WHAT THE EXERCISE ASKS ->
In the records below, find the line with "tax: 5.5% = 751.00 -> 10% = 1679.88"; retype that line and all the following lines through the end, exactly, and add nothing.

[Opening INFORMATION SUPPLIED section]

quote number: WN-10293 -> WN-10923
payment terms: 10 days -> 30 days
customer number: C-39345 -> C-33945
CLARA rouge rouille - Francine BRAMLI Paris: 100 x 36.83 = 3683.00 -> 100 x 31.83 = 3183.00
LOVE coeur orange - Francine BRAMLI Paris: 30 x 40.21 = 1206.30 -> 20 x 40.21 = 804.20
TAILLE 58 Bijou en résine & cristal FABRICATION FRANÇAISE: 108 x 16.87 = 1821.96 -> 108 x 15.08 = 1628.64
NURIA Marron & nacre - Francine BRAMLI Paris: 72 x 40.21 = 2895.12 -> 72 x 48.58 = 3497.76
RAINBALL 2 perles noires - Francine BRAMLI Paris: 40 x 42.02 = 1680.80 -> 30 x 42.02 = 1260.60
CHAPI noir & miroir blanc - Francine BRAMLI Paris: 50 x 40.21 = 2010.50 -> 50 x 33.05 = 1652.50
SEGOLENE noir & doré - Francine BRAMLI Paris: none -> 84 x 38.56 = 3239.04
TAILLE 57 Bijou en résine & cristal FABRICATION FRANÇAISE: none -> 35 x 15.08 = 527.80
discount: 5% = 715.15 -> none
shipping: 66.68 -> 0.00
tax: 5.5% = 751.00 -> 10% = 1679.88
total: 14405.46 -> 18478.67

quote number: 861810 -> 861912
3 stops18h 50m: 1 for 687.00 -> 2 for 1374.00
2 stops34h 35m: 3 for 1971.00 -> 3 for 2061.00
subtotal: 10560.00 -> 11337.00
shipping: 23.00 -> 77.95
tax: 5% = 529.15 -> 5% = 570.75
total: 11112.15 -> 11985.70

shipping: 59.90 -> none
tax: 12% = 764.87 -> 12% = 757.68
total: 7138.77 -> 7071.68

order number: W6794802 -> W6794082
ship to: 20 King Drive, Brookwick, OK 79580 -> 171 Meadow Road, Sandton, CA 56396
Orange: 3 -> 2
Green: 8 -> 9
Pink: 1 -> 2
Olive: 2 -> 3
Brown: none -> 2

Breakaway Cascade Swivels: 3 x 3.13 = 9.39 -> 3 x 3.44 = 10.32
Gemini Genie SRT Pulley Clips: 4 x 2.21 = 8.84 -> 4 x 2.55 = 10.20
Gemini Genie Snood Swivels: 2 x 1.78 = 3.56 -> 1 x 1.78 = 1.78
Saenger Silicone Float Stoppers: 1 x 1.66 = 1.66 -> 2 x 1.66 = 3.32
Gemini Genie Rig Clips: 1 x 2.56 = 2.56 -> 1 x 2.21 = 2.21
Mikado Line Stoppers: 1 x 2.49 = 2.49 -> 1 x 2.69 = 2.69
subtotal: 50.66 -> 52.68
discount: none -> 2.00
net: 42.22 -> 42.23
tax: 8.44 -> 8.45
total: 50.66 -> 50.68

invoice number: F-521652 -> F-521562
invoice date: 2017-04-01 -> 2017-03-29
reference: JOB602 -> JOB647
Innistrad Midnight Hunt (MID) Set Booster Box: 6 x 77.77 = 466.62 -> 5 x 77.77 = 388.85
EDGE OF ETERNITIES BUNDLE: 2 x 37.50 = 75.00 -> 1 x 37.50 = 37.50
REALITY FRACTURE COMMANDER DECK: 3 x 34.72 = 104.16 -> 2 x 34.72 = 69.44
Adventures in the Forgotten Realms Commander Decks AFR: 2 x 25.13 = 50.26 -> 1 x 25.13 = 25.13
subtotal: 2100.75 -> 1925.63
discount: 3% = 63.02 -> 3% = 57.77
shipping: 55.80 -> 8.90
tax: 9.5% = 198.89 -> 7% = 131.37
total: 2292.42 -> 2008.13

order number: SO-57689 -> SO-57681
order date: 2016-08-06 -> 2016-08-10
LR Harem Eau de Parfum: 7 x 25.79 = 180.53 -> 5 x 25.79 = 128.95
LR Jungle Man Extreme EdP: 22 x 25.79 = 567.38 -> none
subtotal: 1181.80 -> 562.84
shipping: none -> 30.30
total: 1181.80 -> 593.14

[Closing INFORMATION SUPPLIED section]

YOUR RESPONSE ->
tax: 5.5% = 751.00 -> 10% = 1679.88
total: 14405.46 -> 18478.67

quote number: 861810 -> 861912
3 stops18h 50m: 1 for 687.00 -> 2 for 1374.00
2 stops34h 35m: 3 for 1971.00 -> 3 for 2061.00
subtotal: 10560.00 -> 11337.00
shipping: 23.00 -> 77.95
tax: 5% = 529.15 -> 5% = 570.75
total: 11112.15 -> 11985.70

shipping: 59.90 -> none
tax: 12% = 764.87 -> 12% = 757.68
total: 7138.77 -> 7071.68

order number: W6794802 -> W6794082
ship to: 20 King Drive, Brookwick, OK 79580 -> 171 Meadow Road, Sandton, CA 56396
Orange: 3 -> 2
Green: 8 -> 9
Pink: 1 -> 2
Olive: 2 -> 3
Brown: none -> 2

Breakaway Cascade Swivels: 3 x 3.13 = 9.39 -> 3 x 3.44 = 10.32
Gemini Genie SRT Pulley Clips: 4 x 2.21 = 8.84 -> 4 x 2.55 = 10.20
Gemini Genie Snood Swivels: 2 x 1.78 = 3.56 -> 1 x 1.78 = 1.78
Saenger Silicone Float Stoppers: 1 x 1.66 = 1.66 -> 2 x 1.66 = 3.32
Gemini Genie Rig Clips: 1 x 2.56 = 2.56 -> 1 x 2.21 = 2.21
Mikado Line Stoppers: 1 x 2.49 = 2.49 -> 1 x 2.69 = 2.69
subtotal: 50.66 -> 52.68
discount: none -> 2.00
net: 42.22 -> 42.23
tax: 8.44 -> 8.45
total: 50.66 -> 50.68

invoice number: F-521652 -> F-521562
invoice date: 2017-04-01 -> 2017-03-29
reference: JOB602 -> JOB647
Innistrad Midnight Hunt (MID) Set Booster Box: 6 x 77.77 = 466.62 -> 5 x 77.77 = 388.85
EDGE OF ETERNITIES BUNDLE: 2 x 37.50 = 75.00 -> 1 x 37.50 = 37.50
REALITY FRACTURE COMMANDER DECK: 3 x 34.72 = 104.16 -> 2 x 34.72 = 69.44
Adventures in the Forgotten Realms Commander Decks AFR: 2 x 25.13 = 50.26 -> 1 x 25.13 = 25.13
subtotal: 2100.75 -> 1925.63
discount: 3% = 63.02 -> 3% = 57.77
shipping: 55.80 -> 8.90
tax: 9.5% = 198.89 -> 7% = 131.37
total: 2292.42 -> 2008.13

order number: SO-57689 -> SO-57681
order date: 2016-08-06 -> 2016-08-10
LR Harem Eau de Parfum: 7 x 25.79 = 180.53 -> 5 x 25.79 = 128.95
LR Jungle Man Extreme EdP: 22 x 25.79 = 567.38 -> none
subtotal: 1181.80 -> 562.84
shipping: none -> 30.30
total: 1181.80 -> 593.14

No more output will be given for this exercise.